Introduction
Introduction Statistics Contact Development Disclaimer Help
# taz.de -- Flüchtlingspolitik der Bundesregierung: „Zeit für einen Schulte…
> Der Innenminister will die Flüchtlingsfrage anpacken: Milliarden sollen
> investiert werden. Menschen vom Balkan wird mit harter Kante gedroht.
Bild: Flüchtlingskind im Erstaufnahmezentrum in Eisenhüttenstadt, Brandenburg…
BERLIN taz | Mit staatstragender Mine tritt Thomas de Maizière am
Mittwochabend vor die Presse. „Jetzt ist die Zeit für einen gemeinsamen
Schulterschluss“, sagt der Innenminister. „Es ist die Zeit, neue Wege zu
gehen. Es die Zeit für pragmatische Lösungen.“
Es ist ein Weckruf. Kurz zuvor hatte das Bundesamt für Migration eine neue
Prognose verschickt: Dort rechnet man nun mit bis zu 800.000 Flüchtlingen
in diesem Jahr. Es wäre ein einsamer Rekord. Noch zu Jahresbeginn war das
Amt von 300.000 ausgegangen. Mit der neuen Prognose würde die bisherige
Spitzenzahl nach der Wende – 438.191 Asylanträge im Jahr 1992 – weit
übertroffen.
„Wir müssen diese Herausforderung gemeinsam annehmen und werden sie
meistern“, sagt de Maizière. Die Botschaft ist klar: Die Flüchtlingsfrage
wird jetzt oberste Staatsaufgabe. Auch Vizekanzler Sigmar Gabriel (SPD)

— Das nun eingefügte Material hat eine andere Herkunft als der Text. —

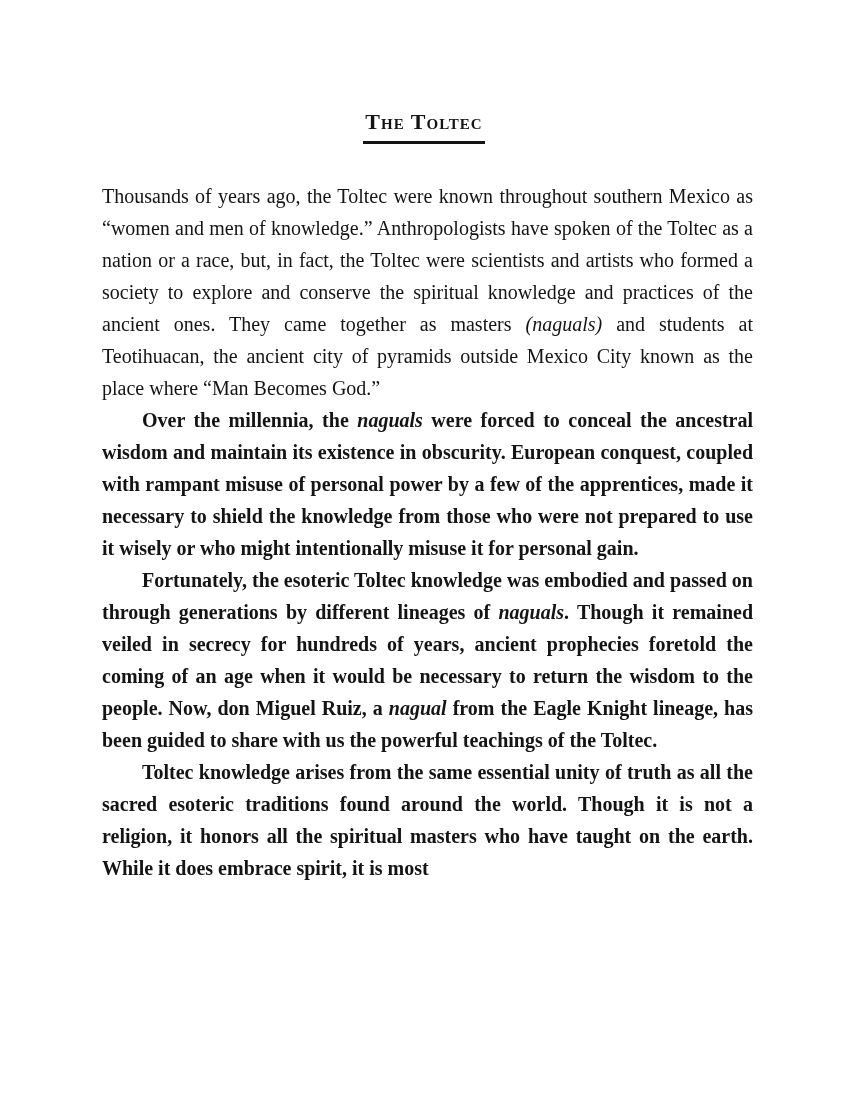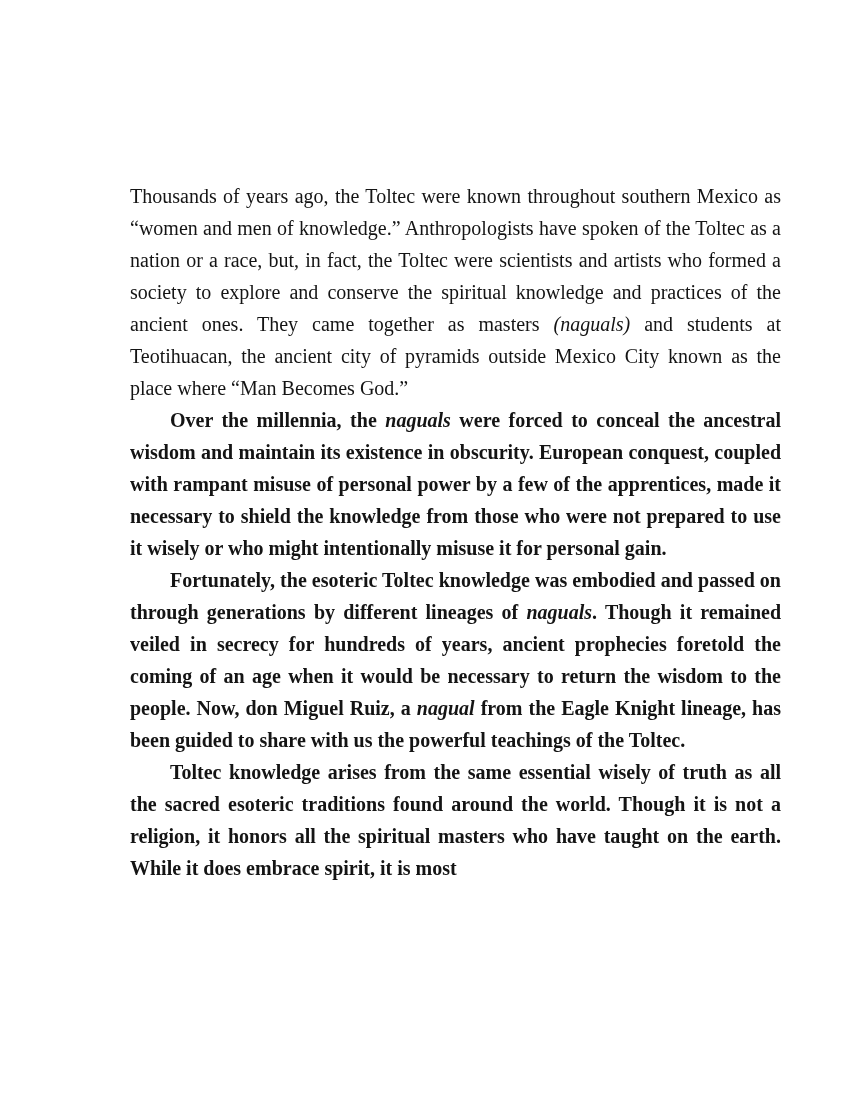"The Toltec" div.title-wrap { html: none -> <div> <h1>The Toltec</h1> </div> }
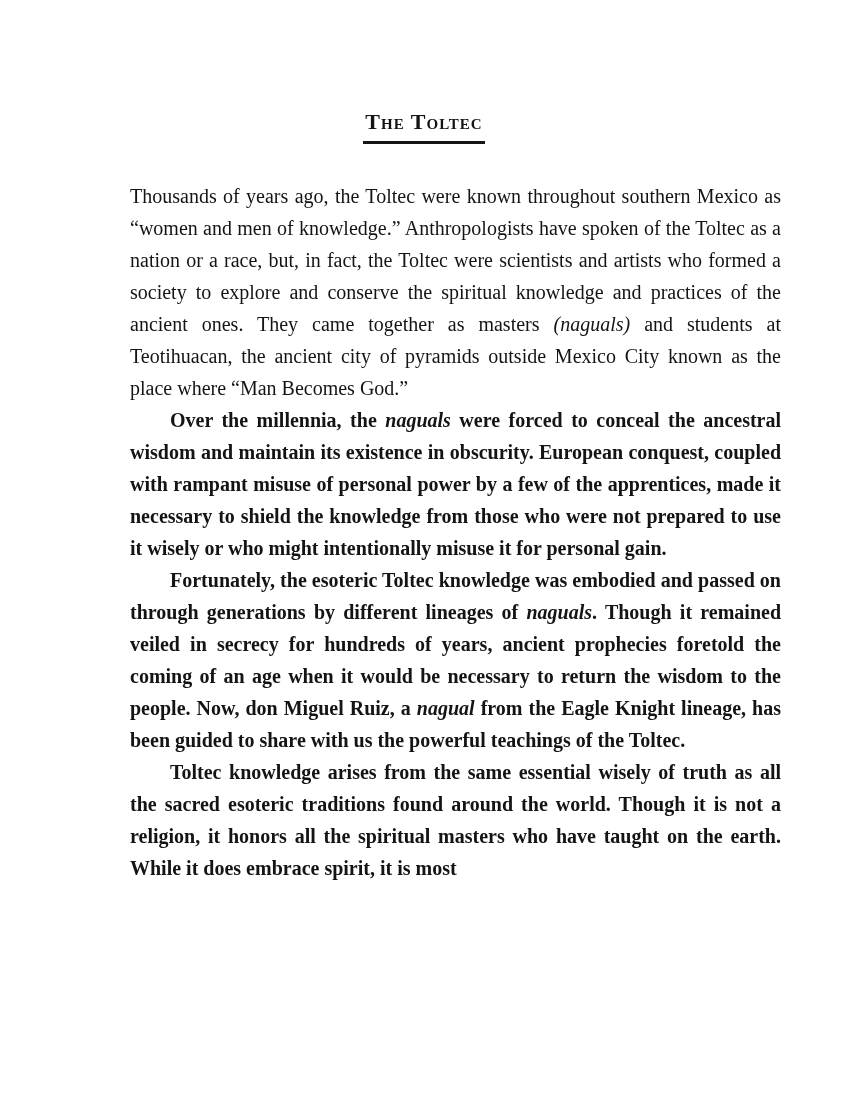"Thousands of years ago, the" .body-text { margin-left: 28px -> none }
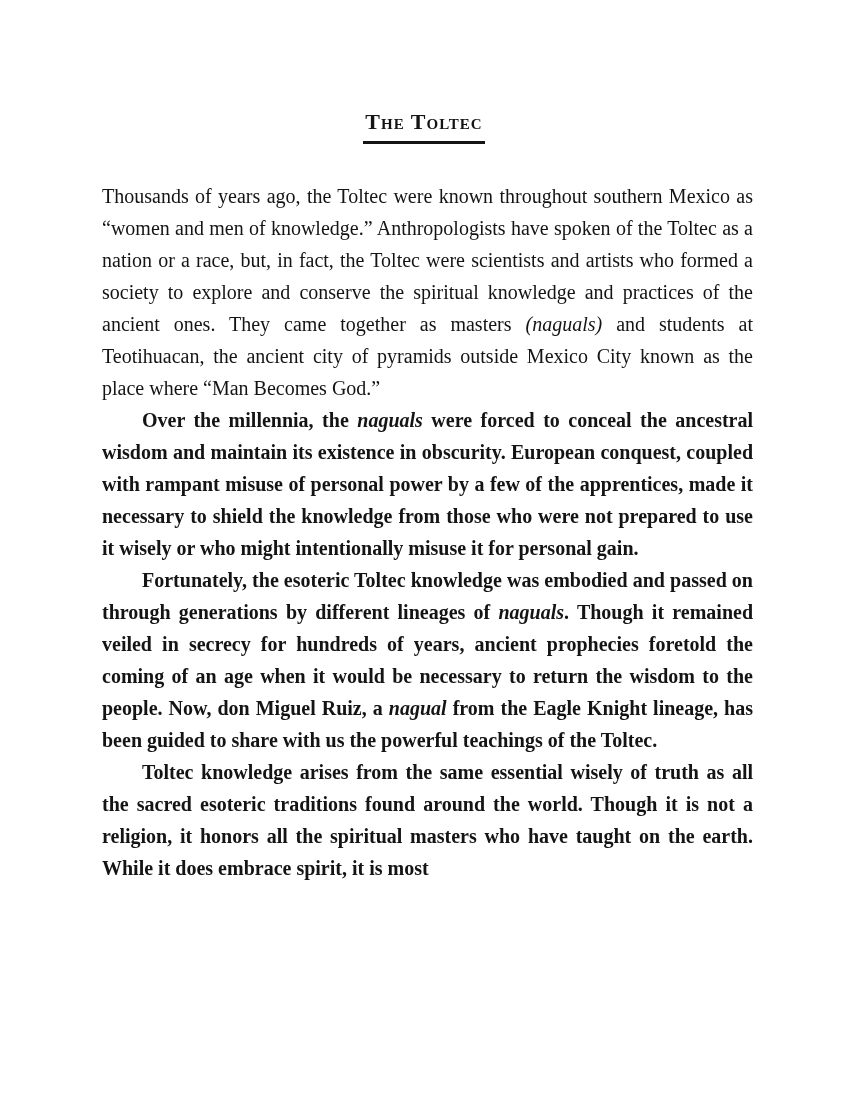"Toltec knowledge arises from the" p.indent { text: wisely -> unity }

sieht inzwischen eine Herausforderung, die „unser Land verändern wird“. Ab
Montag wird nun ein Koordinierungsstab zwischen Bund, Ländern und Kommunen
die Flüchtlingsversorgung steuern. Dazu kündigt de Maizière ein ganzes
Maßnahmenpaket an.
Vorderstes Ziel sei es, die Erstaufnahmestellen auszubauen. Der Bund sieht
einen Bedarf von bis zu 150.000 Plätzen – bisher gibt es 45.000.
Bauvorschriften wie Brand- oder Emissionsschutz müssten gelockert werden,
um Immobilien schnell als Unterkünfte nutzen zu können. Das
Migrationsbundesamt wird vier „Entscheidungszentren“ bauen – in Nürnberg,
Mannheim, Berlin und Unna. Dort sollen in einem halben Jahr 200.000 Anträge
abgearbeitet werden. Mehrere Länder holen Beamte aus dem Ruhestand, um das
Bundesamt zu unterstützen.
Laut Gabriel sind 3 Milliarden Euro allein für die Kommunen nötig, um
Flüchtlinge zu versorgen. Bisher steuert der Bund 1 Milliarde Euro bei.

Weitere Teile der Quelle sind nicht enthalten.